News Life Cycle Detector
MIT License
3 stars 1 forks source link

Add segment filter, based on google search results. #1

Closed zaycev closed 10 years ago

zaycev commented 10 years ago

Background

Currently, we filter origin sentences using number and thresholds for different key-words:

This method is slow, hard to tune and provides poor results without training accurate models.

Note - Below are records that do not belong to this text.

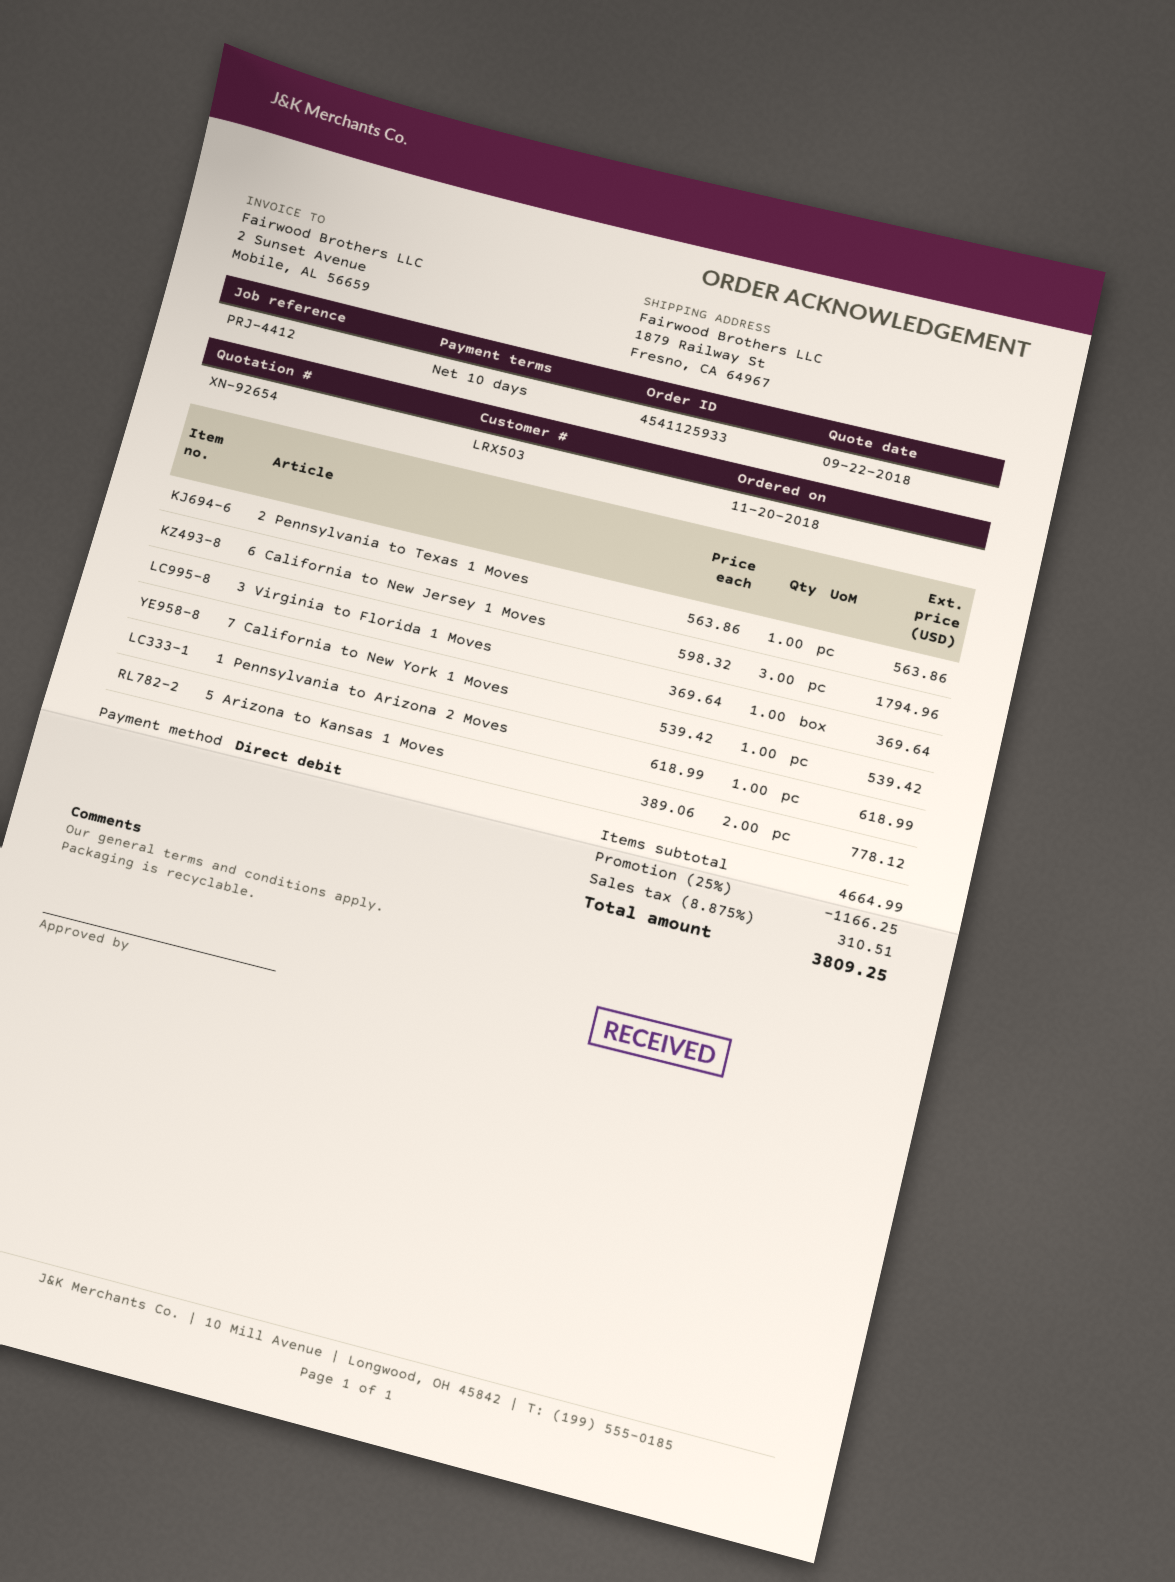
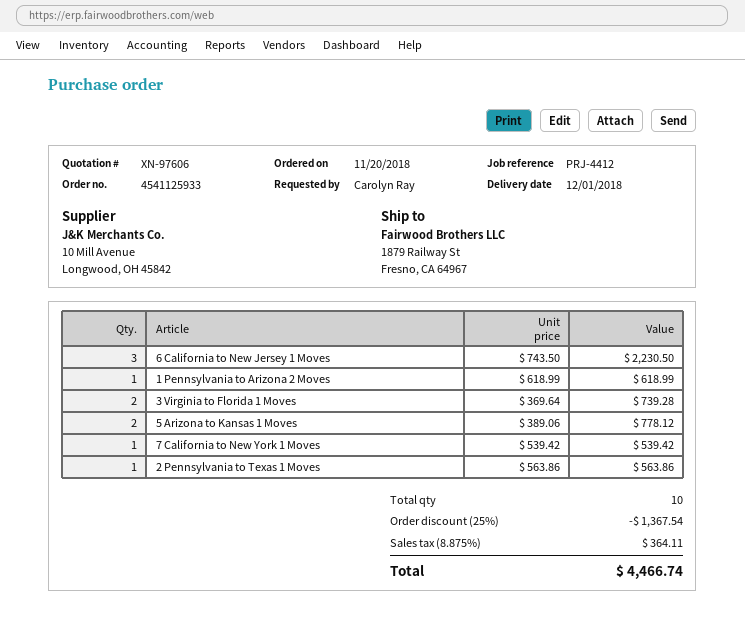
quote number: XN-92654 -> XN-97606
6 California to New Jersey 1 Moves: 3 x 598.32 = 1794.96 -> 3 x 743.50 = 2230.50
3 Virginia to Florida 1 Moves: 1 x 369.64 = 369.64 -> 2 x 369.64 = 739.28
discount: 25% = 1166.25 -> 25% = 1367.54
tax: 8.875% = 310.51 -> 8.875% = 364.11
total: 3809.25 -> 4466.74

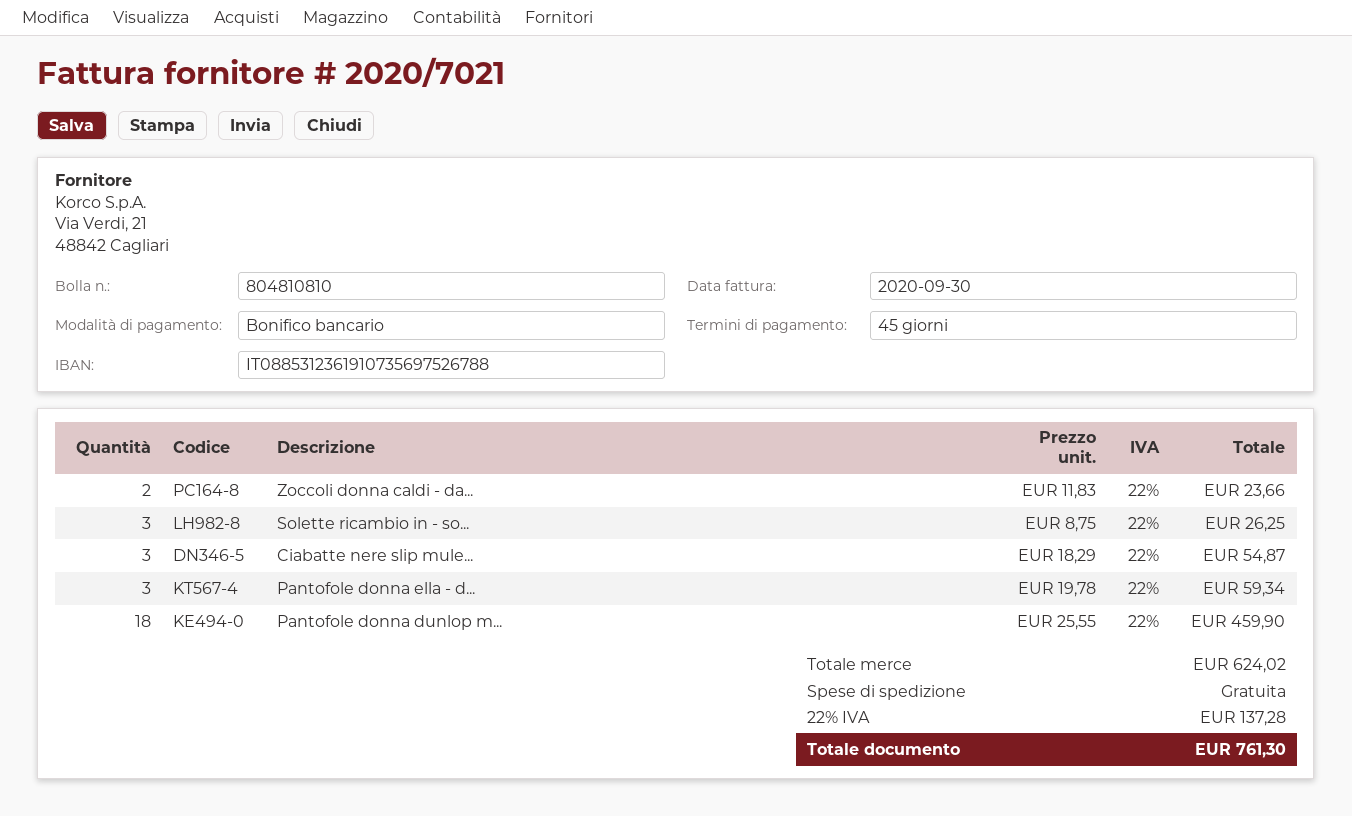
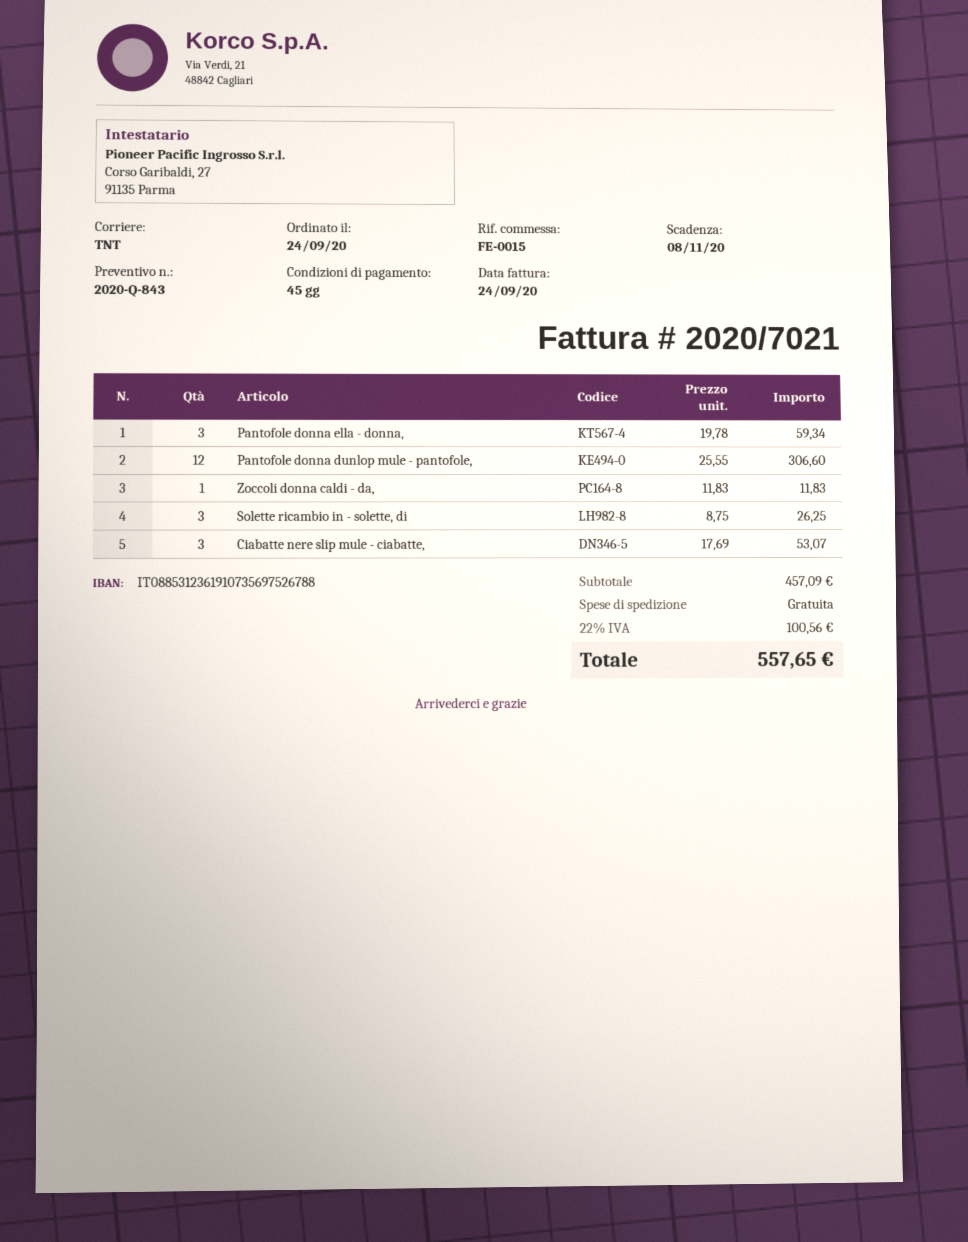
invoice date: 2020-09-30 -> 2020-09-24
Zoccoli donna caldi - da...: 2 x 11.83 = 23.66 -> 1 x 11.83 = 11.83
Ciabatte nere slip mule...: 3 x 18.29 = 54.87 -> 3 x 17.69 = 53.07
Pantofole donna dunlop m...: 18 x 25.55 = 459.90 -> 12 x 25.55 = 306.60
subtotal: 624.02 -> 457.09
tax: 22% = 137.28 -> 22% = 100.56
total: 761.30 -> 557.65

However, we can try to use Google CSE search results to estimate how general or unique/important given sentence is.

Task

zaycev commented 10 years ago

I added couple of results for filtering, based on number of CSE search results. Result JSON files can be found in this directory.

To me, it looks like we probably need a finer sentence segmentation, especially for long sentences, since "exactTerms" option forces CSE to be very strict. For example:

{
    "cseUrl": "https://www.googleapis.com/customsearch/v1?exactTerms=The+report+also+concluded+that+chemical+weapons+had+been+used+in+the+northwest+town+of+Saraqeb+on+April+29%2C+based+on+evidence+that+included+interviews+with+medical+clinicians%2C+medical+records+and+organ+samples+of+a+deceased+victim.&q=The+report+also+concluded+that+chemical+weapons+had+been+used+in+the+northwest+town+of+Saraqeb+on+April+29%2C+based+on+evidence+that+included+interviews+with+medical+clinicians%2C+medical+records+and+organ+samples+of+a+deceased+victim.&cx=006963090954080588802:tttidla4was&key=AIzaSyCPgS44dQwte1_H5-AK_kAZIbLjrZSwXIU", 
    "isKey": true, 
    "minThreshold": 0, 
    "maxThreshold": 1000, 
    "text": "The report also concluded that chemical weapons had been used in the northwest town of Saraqeb on April 29, based on evidence that included interviews with medical clinicians, medical records and organ samples of a deceased victim.", 
    "totalResults": 1
}

CSE finds only the link to the original article, but if we split sentence into three parts (by commas?), we will probably get a better recall.

@eovchinn Do you know any good sub sentence segmenter?